Hunt Creek encompasses nearly 3,000 acres and includes several miles of the mainstream of Hunt Creek — the headwaters of the Thunder Bay River — seven tributary streams and four lakes.
“In a sense, the research area is like a large outdoor laboratory,” Nuhfer said. “Experimental designs for on-site studies incorporate treatment-and-control methodologies, high replication, large sample sizes, and collection of data for long periods of time so that natural variation in fish populations can be distinguished from variation due to experimental factors.”
Current research at Hunt Creek is focusing on several different issues, including the effects of summer withdrawals of water from trout streams; long-term suppression of brook trout reproductive success by sand bed load; the effects of severe water withdrawal on the population and habitat of brook trout; patterns in community structure, life histories, and ecological distributions of fishes in Michigan rivers; and effects, if any, of competition between steelhead and naturalized populations of brook and brown trout.

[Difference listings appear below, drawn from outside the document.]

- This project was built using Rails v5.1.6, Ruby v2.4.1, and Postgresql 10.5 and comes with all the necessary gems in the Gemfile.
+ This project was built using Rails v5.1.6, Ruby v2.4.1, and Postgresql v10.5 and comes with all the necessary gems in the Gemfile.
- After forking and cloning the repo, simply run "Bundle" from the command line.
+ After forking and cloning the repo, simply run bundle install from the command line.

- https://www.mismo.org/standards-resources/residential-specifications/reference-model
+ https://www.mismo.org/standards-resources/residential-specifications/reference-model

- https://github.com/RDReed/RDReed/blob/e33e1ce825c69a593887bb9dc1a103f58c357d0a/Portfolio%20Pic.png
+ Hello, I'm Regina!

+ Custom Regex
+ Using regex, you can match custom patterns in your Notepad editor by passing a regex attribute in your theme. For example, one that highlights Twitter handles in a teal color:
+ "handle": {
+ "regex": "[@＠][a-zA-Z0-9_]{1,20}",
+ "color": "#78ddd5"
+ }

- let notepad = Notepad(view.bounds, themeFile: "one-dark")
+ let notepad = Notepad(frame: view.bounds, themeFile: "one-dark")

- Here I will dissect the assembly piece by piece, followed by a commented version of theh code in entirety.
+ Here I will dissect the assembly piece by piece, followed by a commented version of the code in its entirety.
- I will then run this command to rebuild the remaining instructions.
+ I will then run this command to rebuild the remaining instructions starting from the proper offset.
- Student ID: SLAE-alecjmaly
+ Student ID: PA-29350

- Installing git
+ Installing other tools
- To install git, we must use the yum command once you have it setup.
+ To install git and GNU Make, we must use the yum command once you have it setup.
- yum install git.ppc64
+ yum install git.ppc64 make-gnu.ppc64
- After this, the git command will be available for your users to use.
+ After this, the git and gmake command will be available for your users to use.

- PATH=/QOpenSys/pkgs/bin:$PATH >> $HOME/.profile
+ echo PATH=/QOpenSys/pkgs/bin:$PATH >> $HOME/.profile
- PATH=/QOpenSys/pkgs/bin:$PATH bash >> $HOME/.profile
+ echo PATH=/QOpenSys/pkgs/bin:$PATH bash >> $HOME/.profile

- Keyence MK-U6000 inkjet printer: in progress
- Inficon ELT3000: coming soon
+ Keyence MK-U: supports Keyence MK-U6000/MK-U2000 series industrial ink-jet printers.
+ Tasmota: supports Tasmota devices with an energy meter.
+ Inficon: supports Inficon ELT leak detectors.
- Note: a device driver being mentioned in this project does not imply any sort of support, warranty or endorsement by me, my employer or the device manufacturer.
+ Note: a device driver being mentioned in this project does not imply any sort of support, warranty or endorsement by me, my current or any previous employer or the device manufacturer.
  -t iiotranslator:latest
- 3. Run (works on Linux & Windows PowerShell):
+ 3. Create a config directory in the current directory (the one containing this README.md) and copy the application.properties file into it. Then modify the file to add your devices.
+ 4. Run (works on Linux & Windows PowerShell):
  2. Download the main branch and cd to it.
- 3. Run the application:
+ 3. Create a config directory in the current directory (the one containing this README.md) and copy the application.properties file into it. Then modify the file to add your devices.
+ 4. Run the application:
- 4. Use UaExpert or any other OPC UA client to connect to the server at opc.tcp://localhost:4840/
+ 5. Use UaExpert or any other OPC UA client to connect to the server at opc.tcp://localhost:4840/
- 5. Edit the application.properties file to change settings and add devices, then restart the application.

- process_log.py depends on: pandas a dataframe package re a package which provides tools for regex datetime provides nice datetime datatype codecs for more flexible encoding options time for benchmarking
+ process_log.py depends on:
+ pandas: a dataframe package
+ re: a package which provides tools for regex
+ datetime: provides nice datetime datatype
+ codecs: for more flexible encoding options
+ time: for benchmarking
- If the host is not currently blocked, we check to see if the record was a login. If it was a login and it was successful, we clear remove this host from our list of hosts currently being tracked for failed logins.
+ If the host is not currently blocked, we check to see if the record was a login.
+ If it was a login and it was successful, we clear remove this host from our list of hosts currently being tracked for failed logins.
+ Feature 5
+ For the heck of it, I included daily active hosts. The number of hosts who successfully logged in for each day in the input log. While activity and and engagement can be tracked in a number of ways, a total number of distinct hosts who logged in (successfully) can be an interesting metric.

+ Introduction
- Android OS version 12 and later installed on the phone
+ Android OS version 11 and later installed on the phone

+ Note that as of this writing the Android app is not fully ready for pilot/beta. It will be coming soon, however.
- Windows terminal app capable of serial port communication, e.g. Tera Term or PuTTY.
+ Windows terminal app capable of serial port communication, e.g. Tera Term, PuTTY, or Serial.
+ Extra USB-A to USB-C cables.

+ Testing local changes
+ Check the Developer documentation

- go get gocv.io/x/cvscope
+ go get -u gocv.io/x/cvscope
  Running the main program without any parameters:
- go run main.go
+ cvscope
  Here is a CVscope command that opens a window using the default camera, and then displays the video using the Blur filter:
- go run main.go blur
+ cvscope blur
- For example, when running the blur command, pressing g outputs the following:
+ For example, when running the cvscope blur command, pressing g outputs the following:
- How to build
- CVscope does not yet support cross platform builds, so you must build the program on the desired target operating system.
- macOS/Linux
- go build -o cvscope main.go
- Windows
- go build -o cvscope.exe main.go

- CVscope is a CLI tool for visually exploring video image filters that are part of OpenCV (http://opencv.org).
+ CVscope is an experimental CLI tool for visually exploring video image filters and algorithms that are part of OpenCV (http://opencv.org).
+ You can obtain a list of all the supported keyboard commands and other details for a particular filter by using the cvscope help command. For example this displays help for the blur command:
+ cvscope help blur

Some results are surfacing.
“When young-of-the-year steelhead are introduced (through fish ladders) there is less survival of brown trout (of the same age class) to the next year,” Nuhfer said.
While findings like this can be somewhat predictable, interpreting those results can lead to different conclusions, depending on your perspective.
“There is potential, if you put steelhead in the right places, to get pretty good natural reproduction,” Nuhfer said. “On the other hand, people opposed to fish passages see them as detrimental to native populations.”
There also are long-term studies taking place.
During the past 30 years, some studies at Hunt Creek have focused on measuring effects of environmental degradation on trout populations. During the 1970s and ‘80s, research found that relatively small increases in sand erosion into streams severely degrades habitat quality and can reduce trout populations to as little as 25 percent of their normal abundance level.
Research has shown that sand traps can have a substantial effect on improving trout habitat in streams plagued by erosion. The DNR, the U.S. Forest Service, and dozens of private groups are “currently maintaining hundreds of sand traps on streams throughout the state to restore and enhance fish habitat,” Nuhfer said. “This research has also heightened awareness of the need to better control erosion into streams from common sources such as roads and pipelines.”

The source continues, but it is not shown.